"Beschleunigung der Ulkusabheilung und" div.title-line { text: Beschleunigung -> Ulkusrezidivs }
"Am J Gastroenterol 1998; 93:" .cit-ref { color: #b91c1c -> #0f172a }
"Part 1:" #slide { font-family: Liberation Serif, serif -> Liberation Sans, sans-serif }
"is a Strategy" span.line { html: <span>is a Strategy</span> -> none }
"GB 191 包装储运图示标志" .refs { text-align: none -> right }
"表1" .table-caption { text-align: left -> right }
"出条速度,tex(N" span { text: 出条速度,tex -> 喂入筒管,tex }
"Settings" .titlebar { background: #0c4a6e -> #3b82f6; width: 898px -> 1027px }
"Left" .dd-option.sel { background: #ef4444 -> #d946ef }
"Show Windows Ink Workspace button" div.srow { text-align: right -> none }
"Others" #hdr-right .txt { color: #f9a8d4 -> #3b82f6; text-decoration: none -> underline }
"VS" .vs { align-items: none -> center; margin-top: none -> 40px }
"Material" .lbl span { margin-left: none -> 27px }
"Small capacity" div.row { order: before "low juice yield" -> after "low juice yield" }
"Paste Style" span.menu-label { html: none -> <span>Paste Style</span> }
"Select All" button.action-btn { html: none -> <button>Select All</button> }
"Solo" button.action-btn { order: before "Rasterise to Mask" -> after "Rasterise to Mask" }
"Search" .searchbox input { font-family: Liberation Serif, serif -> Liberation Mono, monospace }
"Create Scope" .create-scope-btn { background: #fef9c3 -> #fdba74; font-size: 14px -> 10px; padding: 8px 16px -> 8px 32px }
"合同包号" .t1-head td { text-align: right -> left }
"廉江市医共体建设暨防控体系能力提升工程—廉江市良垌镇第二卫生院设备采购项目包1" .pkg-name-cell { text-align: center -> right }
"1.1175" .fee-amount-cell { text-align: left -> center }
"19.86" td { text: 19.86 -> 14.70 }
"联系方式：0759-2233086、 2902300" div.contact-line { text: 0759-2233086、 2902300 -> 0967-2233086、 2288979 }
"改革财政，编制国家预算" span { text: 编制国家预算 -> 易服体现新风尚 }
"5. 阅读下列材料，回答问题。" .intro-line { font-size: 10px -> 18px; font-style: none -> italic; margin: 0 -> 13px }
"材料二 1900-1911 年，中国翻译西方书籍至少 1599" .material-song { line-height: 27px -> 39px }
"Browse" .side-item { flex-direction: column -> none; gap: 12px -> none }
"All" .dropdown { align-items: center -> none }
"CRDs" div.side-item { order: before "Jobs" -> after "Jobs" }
⁂
◆ Task
From the entries above, list each line with "items" in it.

◆ Response box
"VS" .vs { align-items: none -> center; margin-top: none -> 40px }
"All" .dropdown { align-items: center -> none }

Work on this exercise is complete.